'Querida Mamãe' faz uma declaração de amor em forma de livro

 




Histórias de família são sempre recheadas de alegrias, tristezas e curiosidades e vistas fora do contexto, muitas ganham outra dimensão. Por esse ângulo, o livro “Querida Mamãe” tem a virtude não só de contar a história da personagem central da obra, mas dos parentes, amigos e do próprio lugar onde ela nasceu, Vigia de Nazaré.

Carmem Dirce da Silva Palheta, a personagem, é uma dessas pessoas que, se não tivesse uma memória espetacular, representaria apenas mais uma família do interior.
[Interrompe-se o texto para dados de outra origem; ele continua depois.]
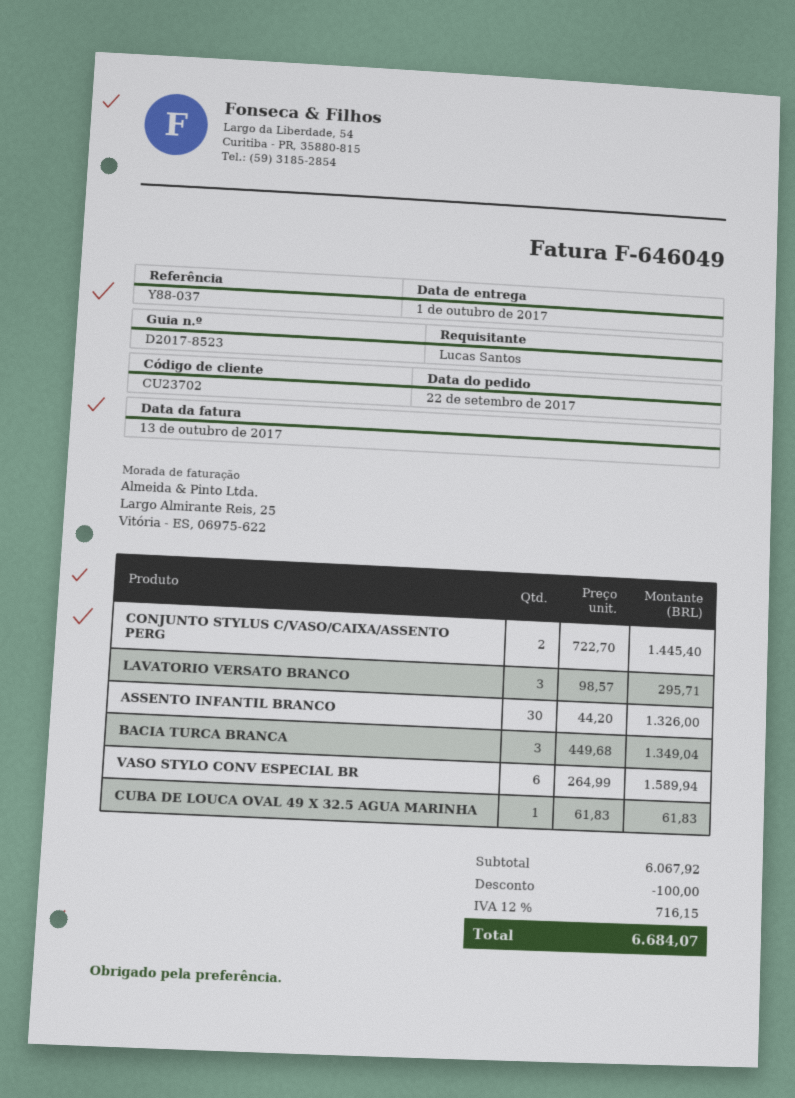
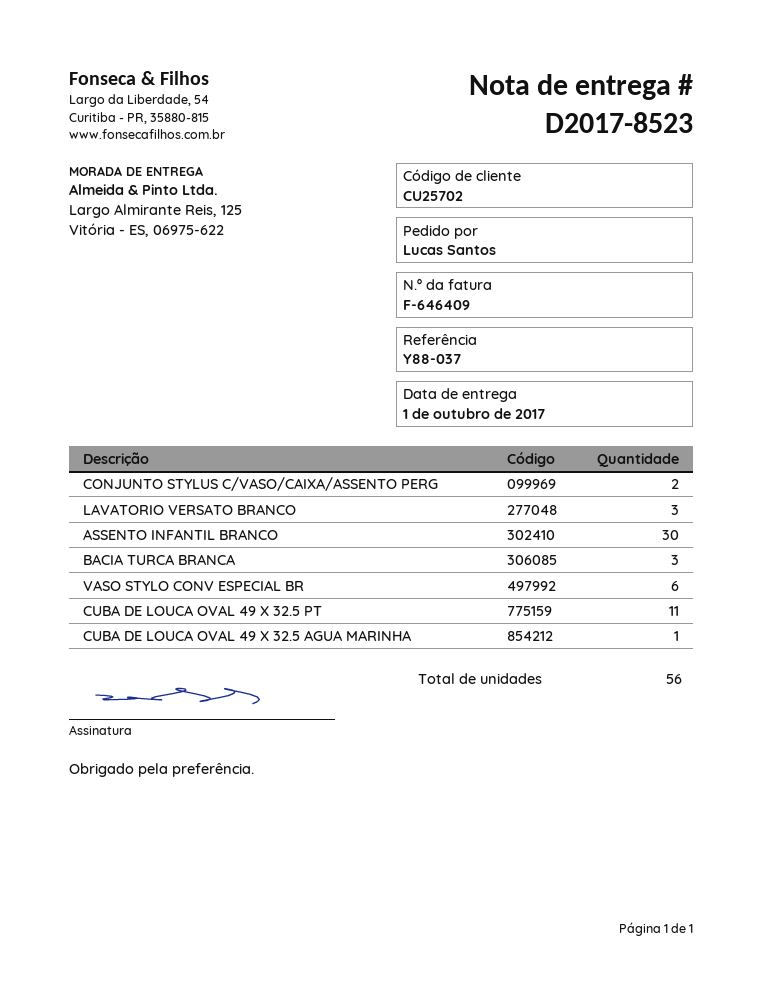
invoice number: F-646049 -> F-646409
customer number: CU23702 -> CU25702
CUBA DE LOUCA OVAL 49 X 32.5 PT: none -> 11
Ela completou 90 anos no dia 2 de setembro, não festejados como planejado por causa da covid-19, e seu presente foi um livro, do qual ela própria participa.

Idealizado pelo jornalista Nélio Palheta, filho da personagem da obra, é uma declaração de amor filial – de oito filhos, 16 netos e oito bisnetos. “Trata-se de um livro originalmente epistolar; era para reunir somente as cartas que troquei com minha mãe desde os anos 1980, mas acabou sendo uma obra de memória mais alentada produzida coletivamente”, conta Nélio Palheta.
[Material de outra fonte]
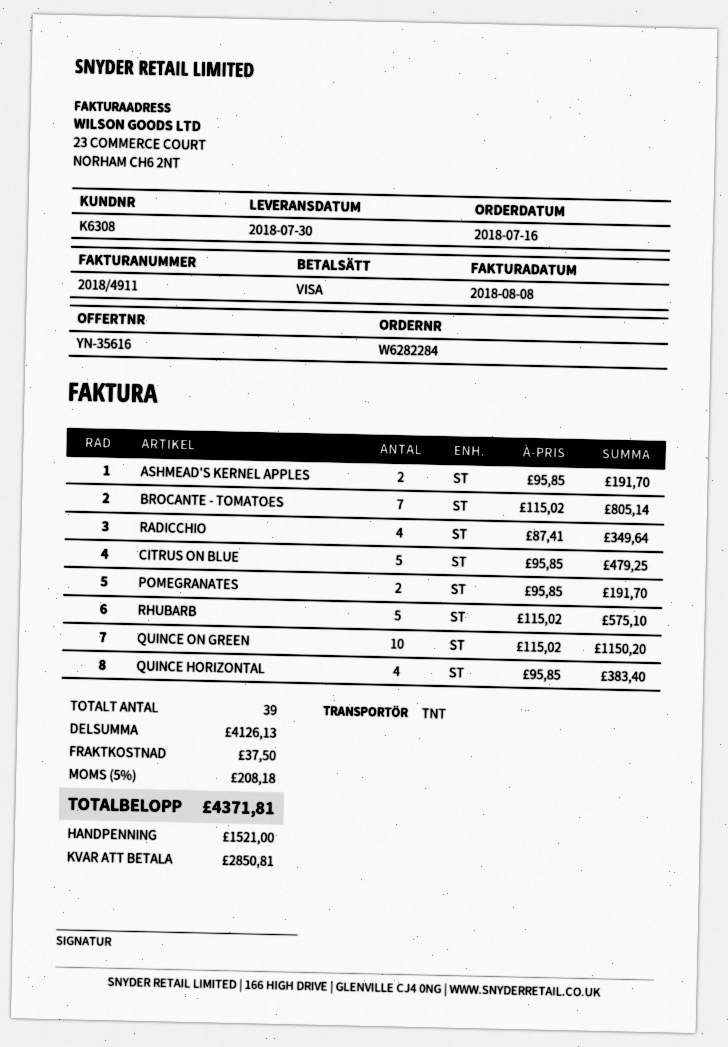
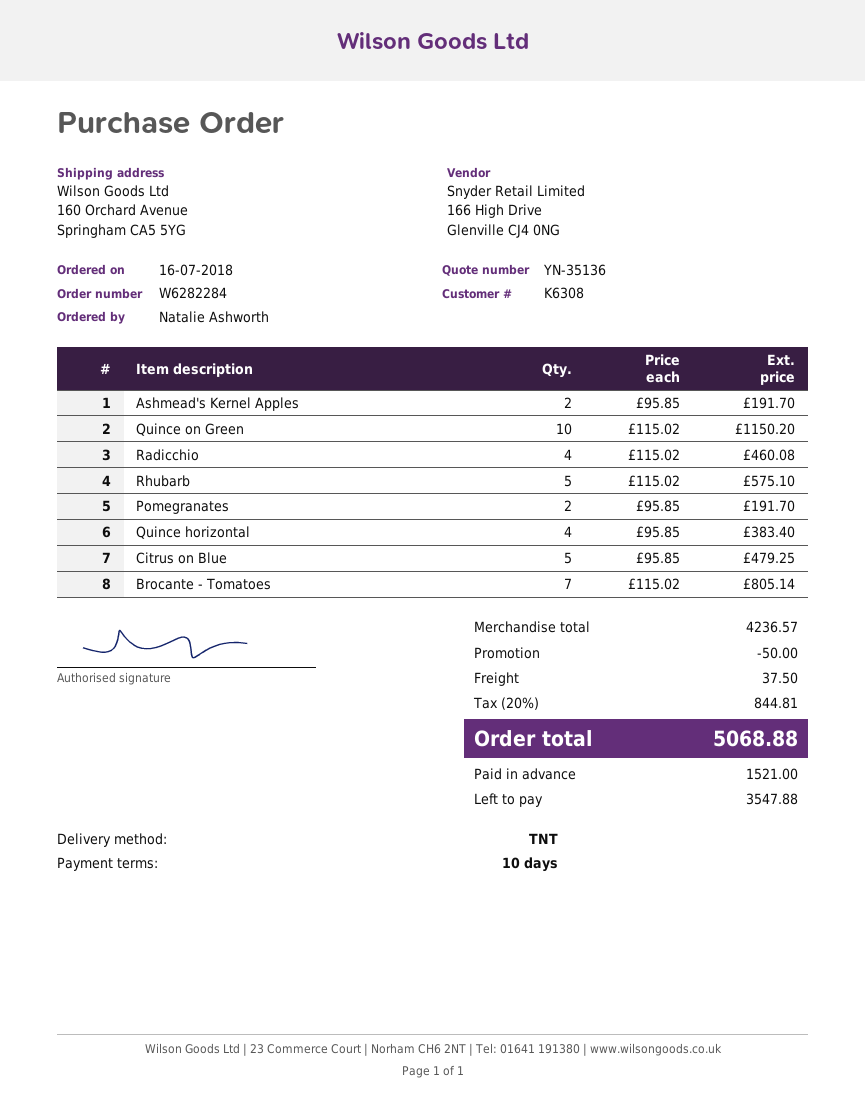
quote number: YN-35616 -> YN-35136
RADICCHIO: 4 x 87.41 = 349.64 -> 4 x 115.02 = 460.08
subtotal: 4126.13 -> 4236.57
discount: none -> 50.00
tax: 5% = 208.18 -> 20% = 844.81
total: 4371.81 -> 5068.88
balance: 2850.81 -> 3547.88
Carmem Dirce e seu marido Benedito Palheta, que virou personagem de uma das crônicasCarmem Dirce e seu marido Benedito Palheta, que virou personagem de uma das crônicas (Álbum de família)

Todos os irmãos de Nélio pesquisaram documentos, checaram datas e nomes, levantaram fotos e documentos antigos. Carmen Dirmacy - a caçula da prole de oito - e Maria de Lourdes montaram as embalagens de tecido; Sávio fez a impressão serigráfica; a neta Silvana Saldanha criou a capa com uma colagem de foto sobre papel reciclado de filtro de café, material que dona Carmen Dirce usa para produzir flores e vasos.

As cartas reportam acontecimentos da vida comum da família Palheta, alguns tradicionais, como a Festa de São João, celebrada há mais de meio século. Tem textos da própria matriarca. Não sendo autor de todos os textos, Nélio foi o “organizador” da obra.

Além das cartas, o livro reúne ficção, crônicas e poesia. “Criei um conto em torno de uma das histórias da juventude da mamãe, uma das tantas que ela me contou em entrevistas ao longo de décadas”, relata o jornalista.

O organizador do livro, Nélio Palheta, com a mãe no dia dos 90 anos da matriarcaO organizador do livro, Nélio Palheta, com a mãe no dia dos 90 anos da matriarca (Álbum de família)

O caderno “Mulheres em campo” contém a história romanceada de um assunto que, desde a juventude, Carmen Dirce aprecia: o futebol. “Só recentemente conheci a origem do gosto da mamãe pelo futebol; ela não perde um RE X PA na televisão, muito menos da Seleção Brasileira. O futebol sempre esteve presente na história da família: papai foi atleta do Uruitá Esporte Clube e meu avô materno - que aparece como personagem do conto, tendo sido protagonista do acontecimento narrado - foi diretor do mesmo clube”, explica.

Nélio conta que não só sua mãe, quando jovem, ia ao campo de futebol; também as tias dela, em meados dos anos 1920, assistiam aos jogos dos dois times famosos de Vigia, o Luzeiro e o Uruitá, que neste ano completaram um século. O conto narra um acidente grave, durante um clássico entre os dois adversários, no dia 29 de abril de 1956: durante um temporal, a arquibancada do estádio desabou matando um homem e uma criança; mais de 40 pessoas ficaram feridas; o caso foi manchete dos jornais de Belém.

O prefácio da obra é uma crônica de outra jornalista da família, Carmen Palheta, a primeira neta de Dirce. E o prólogo é uma carta da neta Silvana Saldanha. A maioria dos filhos de Carmen Dirce participa da obra ricamente ilustrada com fotografias e reproduções de documentos.

“Querida Mamãe” foi uma produção artesanal; apresentado numa embalagem de linho cru com impressão serigráfica, tem 212 páginas distribuídas em 14 cadernos temáticos encadernados com fitilho; a tiragem foi pequena e os exemplares foram distribuídos aos parentes e amigos que seriam convidados para a festa de aniversário, que não houve. A edição ganhará uma versão digital, em breve.

“Talvez as pessoas se interessem por essa obra não por causa das histórias da minha mãe, mas por se verem também em trajetórias e causos parecidos, afinal, toda família tem sempre muita coisa para contar. E nem precisa escrever um livro, bastam rodadas de conversa à mesa da cozinha rescendendo porco ou peixe assados, e café com bolo de macaxeira, como acontecia na casa da minha avó, onde vivi parte da minha infância. Infelizmente, isso está ficando raro”, finaliza Nélio Palheta.